Eg your server is in New York, you probably get 90+% speed to NYC, maybe 70%+ to other states in america, but only 40-50%to Europe and maybe just 10% to Asia with packet lost.
It's good to do further research to the datacenters networking, because it will affect your performance. That's how you see people advertising *Asia optimized IP* or such, signifying that they have good connections to Asia.
When I'm in Malaysia, I suffer sometimes up to 50 % packet loss connecting to Wholesaleinternets network which is poor for me , even tho it is a dedicated 1 Gbps port.
Mbps means Megabytes per second while Gbps means gigabytes per second. It is basic computer knowledge to know that 1 GB = 1000 Mbs.
Mbps or Gbps or Kbps refer to the download speeds of data in a network. So the larger the amount of bytes per second the better the package since it will guarantee faster data transmissions between the internet and your device.

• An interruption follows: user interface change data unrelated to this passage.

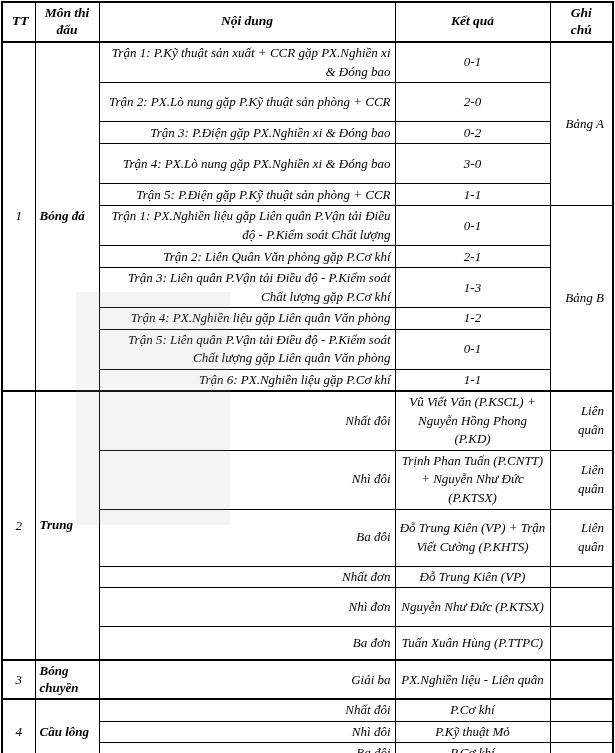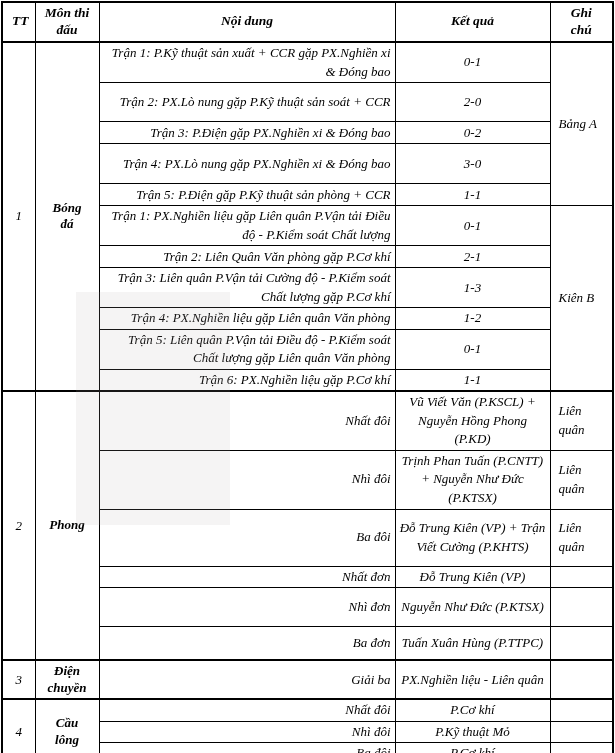--- a/index.html
+++ b/index.html
@@ -32,24 +32,24 @@
   }
   thead th {
     font-size: 13.5px;
     font-weight: bold;
     text-align: center;
     padding: 2px 9px;
     line-height: 1.25;
     border-bottom: 2px solid #000;
   }
   td.c-tt { text-align: center; padding: 1px 2px; }
-  td.c-sport { text-align: center; font-weight: bold; padding: 1px 9px; line-height: 1.3; }
+  td.c-sport { font-weight: bold; padding: 1px 4px; line-height: 1.3; }
   td.c-content { text-align: right; padding: 1px 4px 1px 6px; }
   td.c-result { text-align: center; padding: 1px 4px; }
-  td.c-note { text-align: left; padding: 1px 8px; }
+  td.c-note { text-align: right; padding: 1px 8px; }
   tr.sec > td { border-top: 2px solid #000; }
   .watermark {
     position: absolute;
     left: 76px; top: 291px;
     width: 154px; height: 233px;
     background: rgba(178, 170, 170, 0.13);
     pointer-events: none;
   }
 </style>
 </head>
@@ -75,64 +75,64 @@
     </thead>
     <tbody>
       <tr style="height:41px">
         <td class="c-tt" rowspan="11">1</td>
         <td class="c-sport" rowspan="11">Bóng đá</td>
         <td class="c-content">Trận 1: P.Kỹ thuật sản xuất + CCR gặp PX.Nghiền xi &amp; Đóng bao</td>
         <td class="c-result">0-1</td>
         <td class="c-note" rowspan="5">Bảng A</td>
       </tr>
       <tr style="height:39px">
-        <td class="c-content">Trận 2: PX.Lò nung gặp P.Kỹ thuật sản soát + CCR</td>
+        <td class="c-content">Trận 2: PX.Lò nung gặp P.Kỹ thuật sản phòng + CCR</td>
         <td class="c-result">2-0</td>
       </tr>
       <tr style="height:22px">
         <td class="c-content">Trận 3: P.Điện gặp PX.Nghiền xi &amp; Đóng bao</td>
         <td class="c-result">0-2</td>
       </tr>
       <tr style="height:40px">
         <td class="c-content">Trận 4: PX.Lò nung gặp PX.Nghiền xi &amp; Đóng bao</td>
         <td class="c-result">3-0</td>
       </tr>
       <tr style="height:22px">
         <td class="c-content">Trận 5: P.Điện gặp P.Kỹ thuật sản phòng + CCR</td>
         <td class="c-result">1-1</td>
       </tr>
       <tr style="height:40px">
         <td class="c-content">Trận 1: PX.Nghiền liệu gặp Liên quân P.Vận tải Điều độ - P.Kiểm soát Chất lượng</td>
         <td class="c-result">0-1</td>
-        <td class="c-note" rowspan="6">Kiên B</td>
+        <td class="c-note" rowspan="6">Bảng B</td>
       </tr>
       <tr style="height:22px">
         <td class="c-content">Trận 2: Liên Quân Văn phòng gặp P.Cơ khí</td>
         <td class="c-result">2-1</td>
       </tr>
       <tr style="height:40px">
-        <td class="c-content">Trận 3: Liên quân P.Vận tải Cường độ - P.Kiểm soát Chất lượng gặp P.Cơ khí</td>
+        <td class="c-content">Trận 3: Liên quân P.Vận tải Điều độ - P.Kiểm soát Chất lượng gặp P.Cơ khí</td>
         <td class="c-result">1-3</td>
       </tr>
       <tr style="height:21px">
         <td class="c-content">Trận 4: PX.Nghiền liệu gặp Liên quân Văn phòng</td>
         <td class="c-result">1-2</td>
       </tr>
       <tr style="height:40px">
         <td class="c-content">Trận 5: Liên quân P.Vận tải Điều độ - P.Kiểm soát Chất lượng gặp Liên quân Văn phòng</td>
         <td class="c-result">0-1</td>
       </tr>
       <tr style="height:14px">
         <td class="c-content">Trận 6: PX.Nghiền liệu gặp P.Cơ khí</td>
         <td class="c-result">1-1</td>
       </tr>
 
       <tr class="sec" style="height:58px">
         <td class="c-tt" rowspan="6">2</td>
-        <td class="c-sport" rowspan="6">Phong</td>
+        <td class="c-sport" rowspan="6">Trung</td>
         <td class="c-content">Nhất đôi</td>
         <td class="c-result">Vũ Viết Văn (P.KSCL) + Nguyễn Hồng Phong (P.KD)</td>
         <td class="c-note">Liên quân</td>
       </tr>
       <tr style="height:59px">
         <td class="c-content">Nhì đôi</td>
         <td class="c-result">Trịnh Phan Tuấn (P.CNTT) + Nguyễn Như Đức (P.KTSX)</td>
         <td class="c-note">Liên quân</td>
       </tr>
       <tr style="height:57px">
@@ -151,21 +151,21 @@
         <td class="c-note"></td>
       </tr>
       <tr style="height:34px">
         <td class="c-content">Ba đơn</td>
         <td class="c-result">Tuấn Xuân Hùng (P.TTPC)</td>
         <td class="c-note"></td>
       </tr>
 
       <tr class="sec" style="height:39px">
         <td class="c-tt">3</td>
-        <td class="c-sport">Điện chuyền</td>
+        <td class="c-sport">Bóng chuyền</td>
         <td class="c-content">Giải ba</td>
         <td class="c-result">PX.Nghiền liệu - Liên quân</td>
         <td class="c-note"></td>
       </tr>
 
       <tr class="sec" style="height:21px">
         <td class="c-tt" rowspan="3">4</td>
         <td class="c-sport" rowspan="3">Cầu lông</td>
         <td class="c-content">Nhất đôi</td>
         <td class="c-result">P.Cơ khí</td>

Am sure the more the number of bytes per second means you will have to spend more so in matters relating to choosing you check your budget and stability of the network.
This will really depend mostly on the provider. In terms of server providers/data centers, a lot of them will have a 30+ servers, each with 1Gbps ports, connected to a switch that may only have 1-2Gbps network access. Obviously, 30 servers cannot all access 1Gbps from a single 1Gbps network. So it's another gray area in the hosting industry, which can definitely be exploited/misrepresented.
1 Gbps is 10 times better than 100 Mbps, this is pure maths. However, note that you'll get a 1 Gbps connection but actual interconnection speed may depend on various other factors, thus limiting your overall networking performance. In other words, 1 Gbps is rarely achievable in the wild.
A 1Gbps connection is 10 times faster, but you need to clarify with your hosts of your server will be on a dedicated or shared port.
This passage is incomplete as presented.